Other than maintaining the Dr. Hemp website, West said he has largely abandoned hemp because of the federal government’s intransigence.

“When you start digging into this hemp issue, you think you’re stepping into a puddle and you’re really stepping into a well,” he said. “Start looking into this issue of why is hemp illegal and why can’t farmers grow it, and then you start finding yourself investigating black ops and the role of the drug war in foreign relations and all this kind of stuff. It quickly overwhelms you.”

There is some hope for hemp on the federal level. Rep. Ron Paul, a Texas Republican, earlier this year introduced House Rule 1009, a federal hemp bill that would exclude industrial hemp from the definition of “marihuana” in the Controlled Substances Act and give states the right to regulate industrial hemp. The nine original co-sponsors of the Industrial Hemp Farming Act of 2007 included Rep. Tammy Baldwin of Wisconsin.

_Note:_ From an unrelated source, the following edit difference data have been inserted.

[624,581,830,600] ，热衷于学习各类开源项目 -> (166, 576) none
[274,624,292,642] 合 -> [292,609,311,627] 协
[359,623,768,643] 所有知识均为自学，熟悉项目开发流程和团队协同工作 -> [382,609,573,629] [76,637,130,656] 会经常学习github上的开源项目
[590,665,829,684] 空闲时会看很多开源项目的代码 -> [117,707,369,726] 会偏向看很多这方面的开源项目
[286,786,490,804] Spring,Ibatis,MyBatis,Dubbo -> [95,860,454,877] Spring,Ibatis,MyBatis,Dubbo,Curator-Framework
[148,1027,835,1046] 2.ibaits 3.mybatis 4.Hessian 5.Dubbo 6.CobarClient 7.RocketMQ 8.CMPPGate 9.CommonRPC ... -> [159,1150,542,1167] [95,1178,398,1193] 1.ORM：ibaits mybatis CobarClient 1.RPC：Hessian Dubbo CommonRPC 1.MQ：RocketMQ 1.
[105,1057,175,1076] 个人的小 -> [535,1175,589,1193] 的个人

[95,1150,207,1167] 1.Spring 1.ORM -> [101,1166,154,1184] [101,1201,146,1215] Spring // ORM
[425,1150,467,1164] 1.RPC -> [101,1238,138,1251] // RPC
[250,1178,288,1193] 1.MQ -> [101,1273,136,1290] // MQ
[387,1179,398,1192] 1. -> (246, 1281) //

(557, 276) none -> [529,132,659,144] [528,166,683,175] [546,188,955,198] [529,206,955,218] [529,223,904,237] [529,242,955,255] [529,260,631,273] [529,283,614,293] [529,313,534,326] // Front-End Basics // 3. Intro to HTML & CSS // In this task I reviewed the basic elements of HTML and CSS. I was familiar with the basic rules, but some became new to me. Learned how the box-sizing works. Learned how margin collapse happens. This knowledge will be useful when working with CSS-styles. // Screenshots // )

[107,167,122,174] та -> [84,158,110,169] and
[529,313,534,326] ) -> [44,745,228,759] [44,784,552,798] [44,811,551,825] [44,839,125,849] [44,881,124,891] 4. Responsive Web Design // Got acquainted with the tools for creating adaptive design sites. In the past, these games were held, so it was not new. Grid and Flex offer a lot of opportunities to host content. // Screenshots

However, the simple but frightening fact, West says, is that your federal government is the one hooked on drugs.

“The drug problem is not going to go away because there are too many jobs dependent on it and there’s a whole federal bureaucracy dependent on it,” he said. “Now you have drug testing, which is a huge industry and doesn’t want to see anything diminish their income. We have really created a dependency on the perpetuation of the problem, not the fixing of the problem. You’ve got the drug war functioning as a cover for a whole lot of other things. They don’t want this problem to go away. That’s the simple fact. It’s a hard fact to present to the public, but it is the truth. If you dig a lot, you’ll come to that conclusion. It gets a little deep.”